◆ WORK TASK
Word for word, write the lines below out again, with no pictures.

◆ RECORDS TO PROCESS
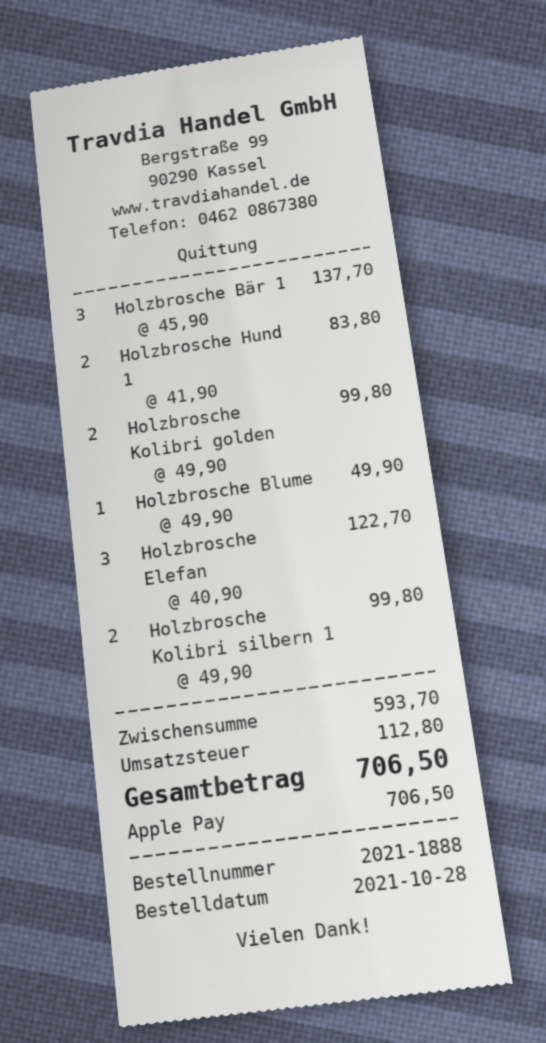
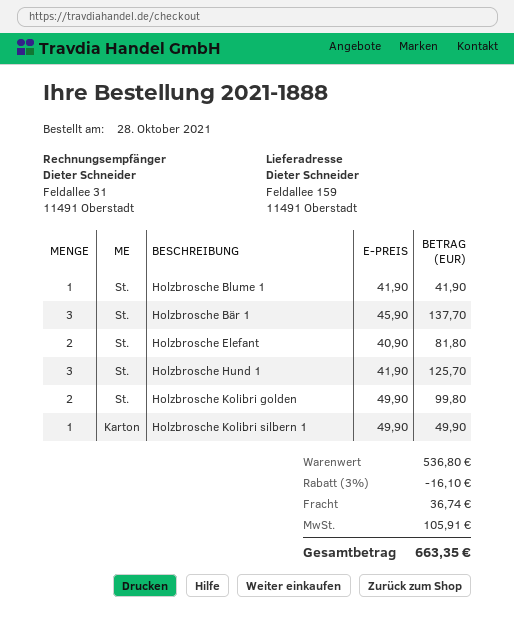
Holzbrosche Hund 1: 2 x 41.90 = 83.80 -> 3 x 41.90 = 125.70
Holzbrosche Blume: 1 x 49.90 = 49.90 -> 1 x 41.90 = 41.90
Holzbrosche Elefan: 3 x 40.90 = 122.70 -> 2 x 40.90 = 81.80
Holzbrosche Kolibri silbern 1: 2 x 49.90 = 99.80 -> 1 x 49.90 = 49.90
subtotal: 593.70 -> 536.80
discount: none -> 3% = 16.10
shipping: none -> 36.74
tax: 112.80 -> 105.91
total: 706.50 -> 663.35

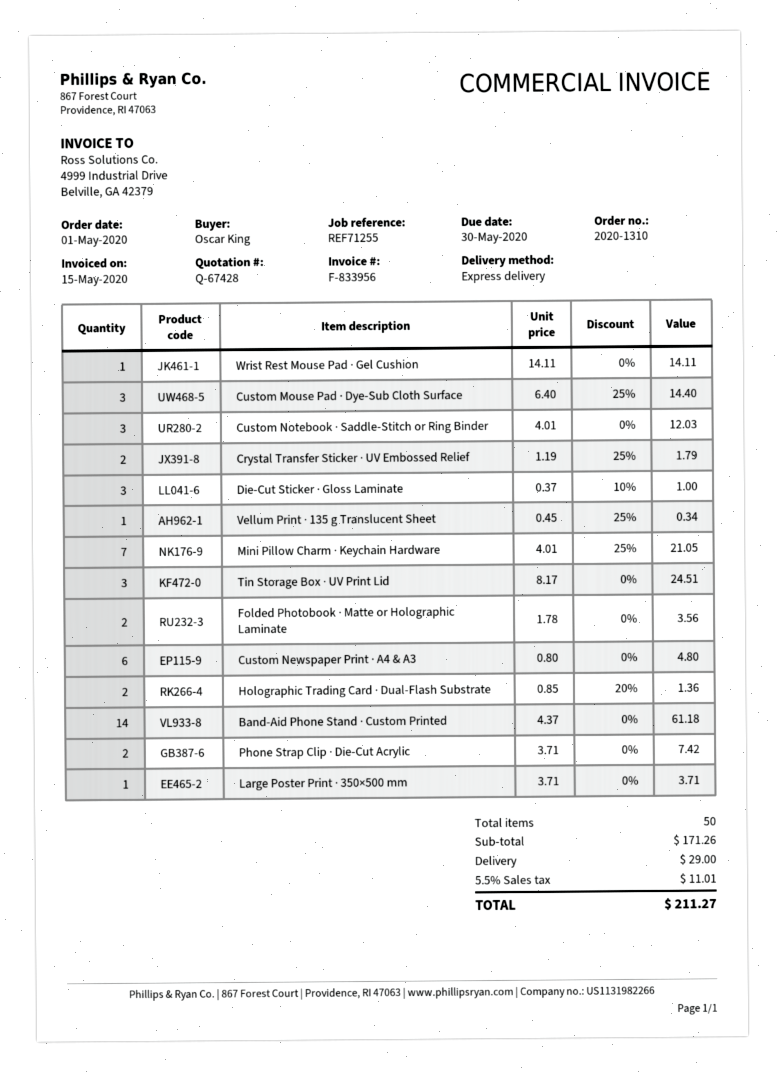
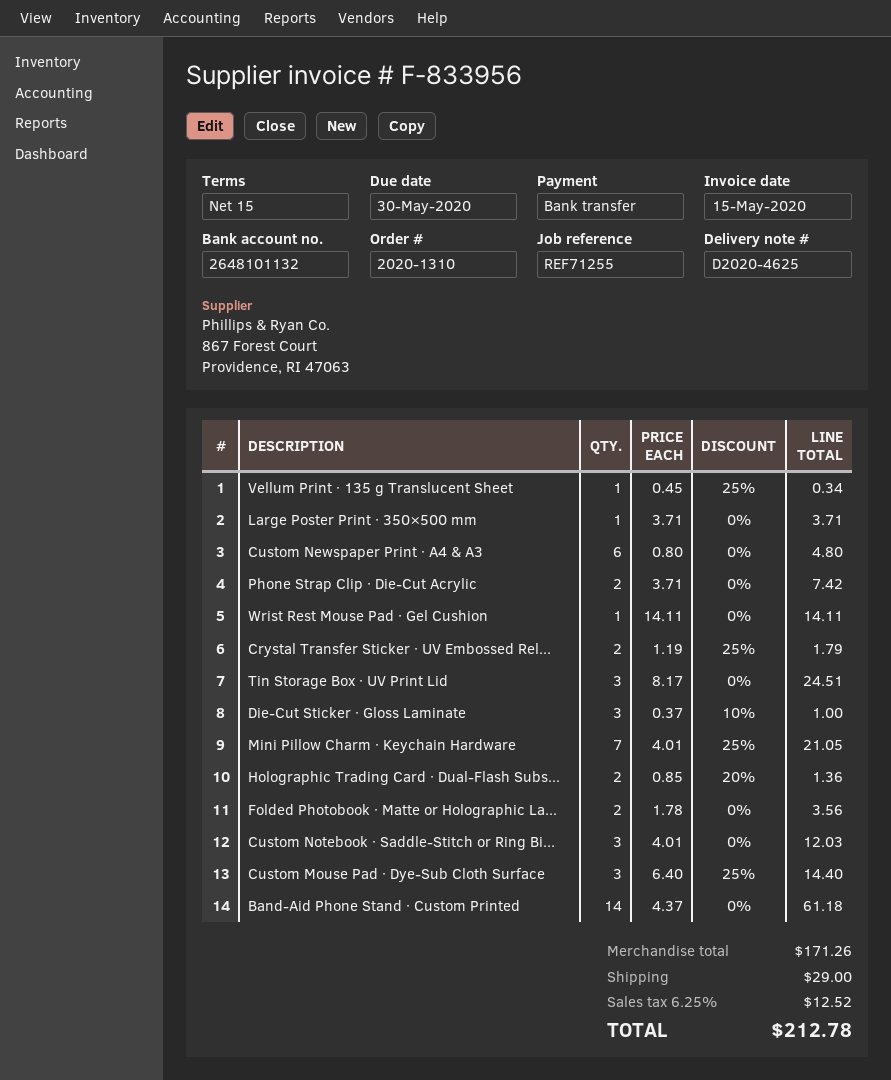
tax: 5.5% = 11.01 -> 6.25% = 12.52
total: 211.27 -> 212.78

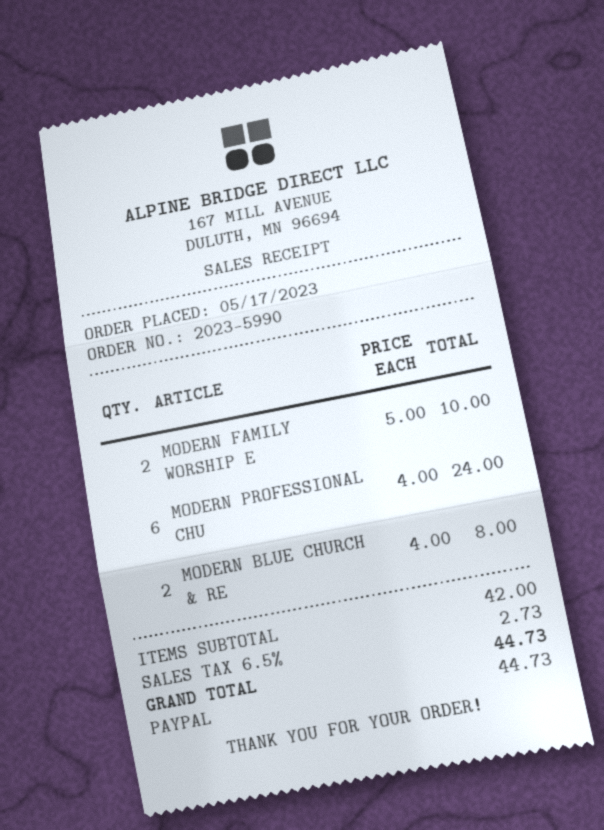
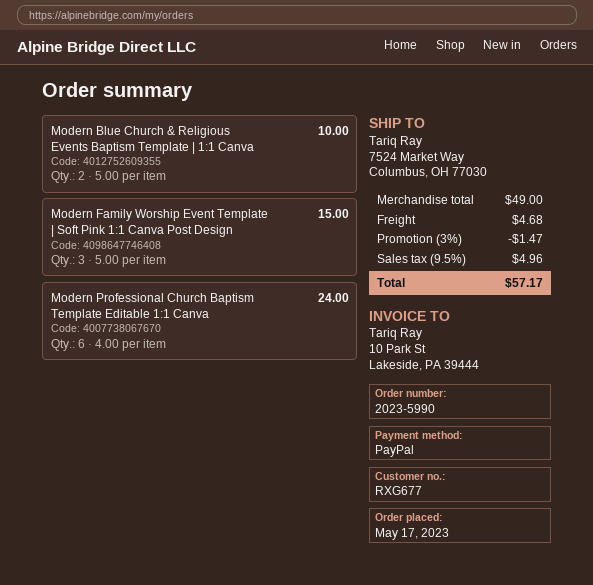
MODERN FAMILY WORSHIP E: 2 x 5.00 = 10.00 -> 3 x 5.00 = 15.00
MODERN BLUE CHURCH & RE: 2 x 4.00 = 8.00 -> 2 x 5.00 = 10.00
subtotal: 42.00 -> 49.00
discount: none -> 3% = 1.47
shipping: none -> 4.68
tax: 6.5% = 2.73 -> 9.5% = 4.96
total: 44.73 -> 57.17

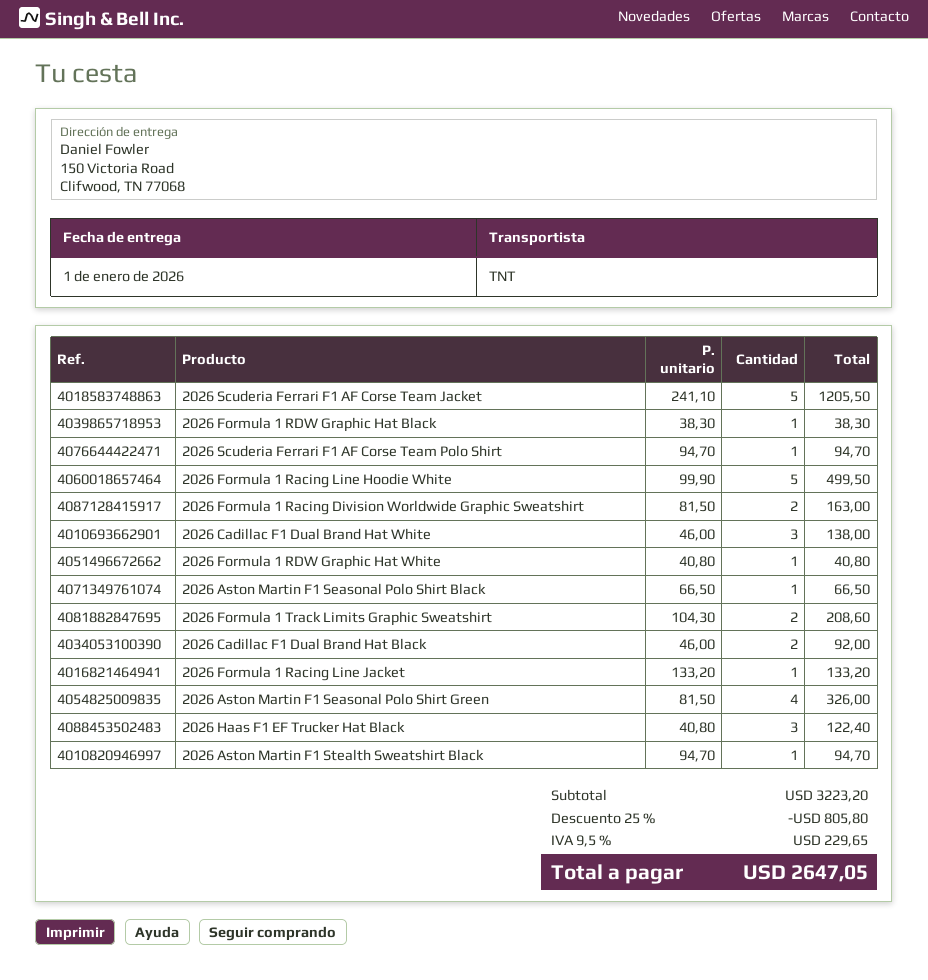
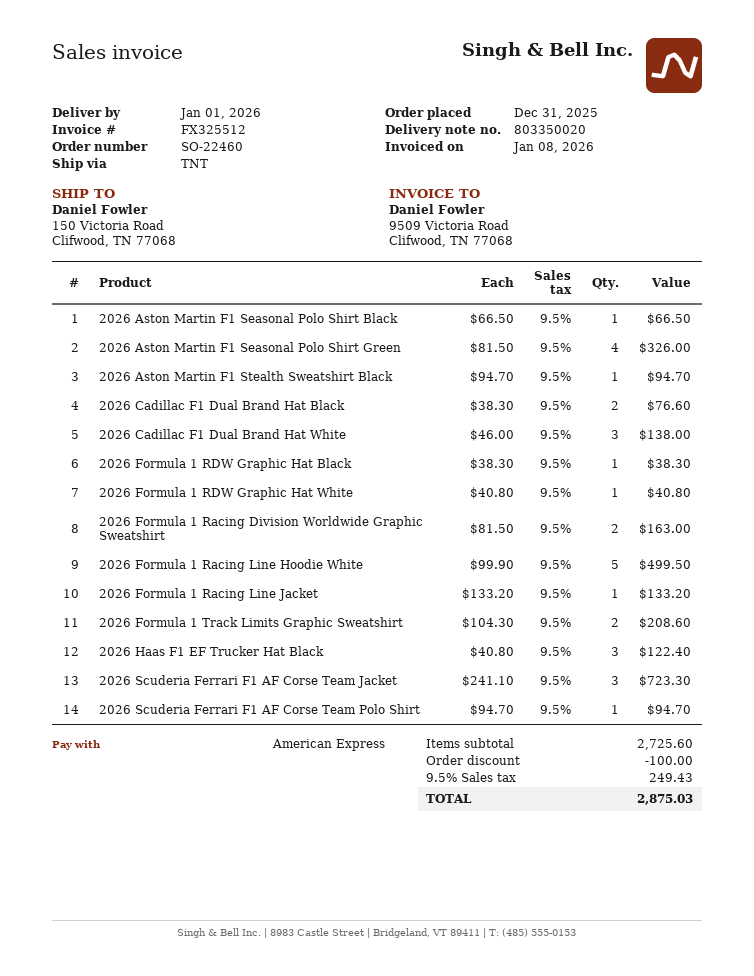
2026 Scuderia Ferrari F1 AF Corse Team Jacket: 5 x 241.10 = 1205.50 -> 3 x 241.10 = 723.30
2026 Cadillac F1 Dual Brand Hat Black: 2 x 46.00 = 92.00 -> 2 x 38.30 = 76.60
subtotal: 3223.20 -> 2725.60
discount: 805.80 -> 100.00
tax: 9.5% = 229.65 -> 9.5% = 249.43
total: 2647.05 -> 2875.03

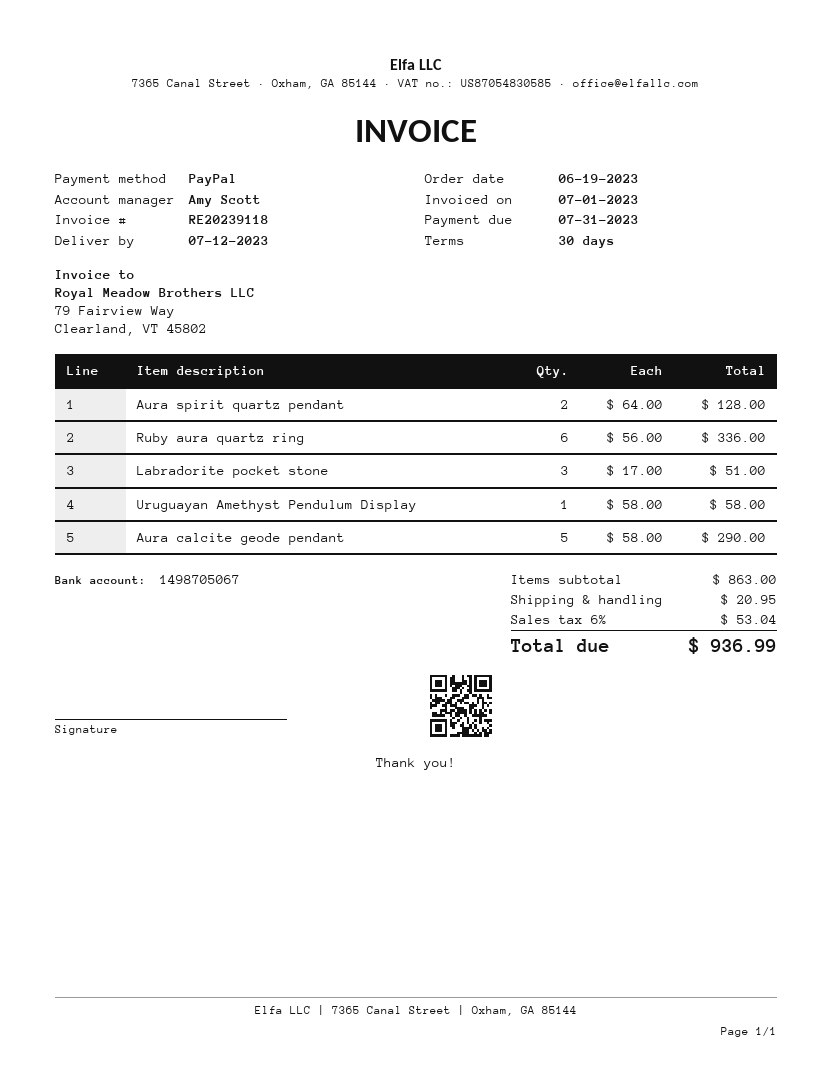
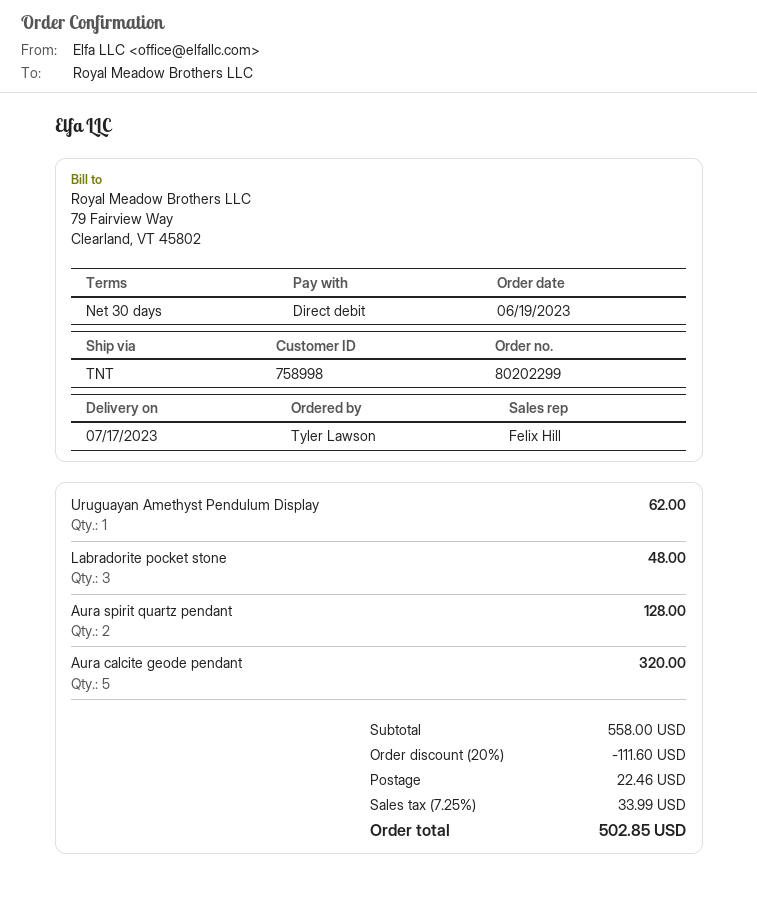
delivery date: 2023-07-12 -> 2023-07-17
sales rep: Amy Scott -> Felix Hill
payment method: PayPal -> direct debit
Ruby aura quartz ring: 6 for 336.00 -> none
Labradorite pocket stone: 3 for 51.00 -> 3 for 48.00
Uruguayan Amethyst Pendulum Display: 1 for 58.00 -> 1 for 62.00
Aura calcite geode pendant: 5 for 290.00 -> 5 for 320.00
subtotal: 863.00 -> 558.00
discount: none -> 20% = 111.60
shipping: 20.95 -> 22.46
tax: 6% = 53.04 -> 7.25% = 33.99
total: 936.99 -> 502.85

◆ SOLUTION TO THIS EXERCISE
Holzbrosche Hund 1: 2 x 41.90 = 83.80 -> 3 x 41.90 = 125.70
Holzbrosche Blume: 1 x 49.90 = 49.90 -> 1 x 41.90 = 41.90
Holzbrosche Elefan: 3 x 40.90 = 122.70 -> 2 x 40.90 = 81.80
Holzbrosche Kolibri silbern 1: 2 x 49.90 = 99.80 -> 1 x 49.90 = 49.90
subtotal: 593.70 -> 536.80
discount: none -> 3% = 16.10
shipping: none -> 36.74
tax: 112.80 -> 105.91
total: 706.50 -> 663.35

tax: 5.5% = 11.01 -> 6.25% = 12.52
total: 211.27 -> 212.78

MODERN FAMILY WORSHIP E: 2 x 5.00 = 10.00 -> 3 x 5.00 = 15.00
MODERN BLUE CHURCH & RE: 2 x 4.00 = 8.00 -> 2 x 5.00 = 10.00
subtotal: 42.00 -> 49.00
discount: none -> 3% = 1.47
shipping: none -> 4.68
tax: 6.5% = 2.73 -> 9.5% = 4.96
total: 44.73 -> 57.17

2026 Scuderia Ferrari F1 AF Corse Team Jacket: 5 x 241.10 = 1205.50 -> 3 x 241.10 = 723.30
2026 Cadillac F1 Dual Brand Hat Black: 2 x 46.00 = 92.00 -> 2 x 38.30 = 76.60
subtotal: 3223.20 -> 2725.60
discount: 805.80 -> 100.00
tax: 9.5% = 229.65 -> 9.5% = 249.43
total: 2647.05 -> 2875.03

delivery date: 2023-07-12 -> 2023-07-17
sales rep: Amy Scott -> Felix Hill
payment method: PayPal -> direct debit
Ruby aura quartz ring: 6 for 336.00 -> none
Labradorite pocket stone: 3 for 51.00 -> 3 for 48.00
Uruguayan Amethyst Pendulum Display: 1 for 58.00 -> 1 for 62.00
Aura calcite geode pendant: 5 for 290.00 -> 5 for 320.00
subtotal: 863.00 -> 558.00
discount: none -> 20% = 111.60
shipping: 20.95 -> 22.46
tax: 6% = 53.04 -> 7.25% = 33.99
total: 936.99 -> 502.85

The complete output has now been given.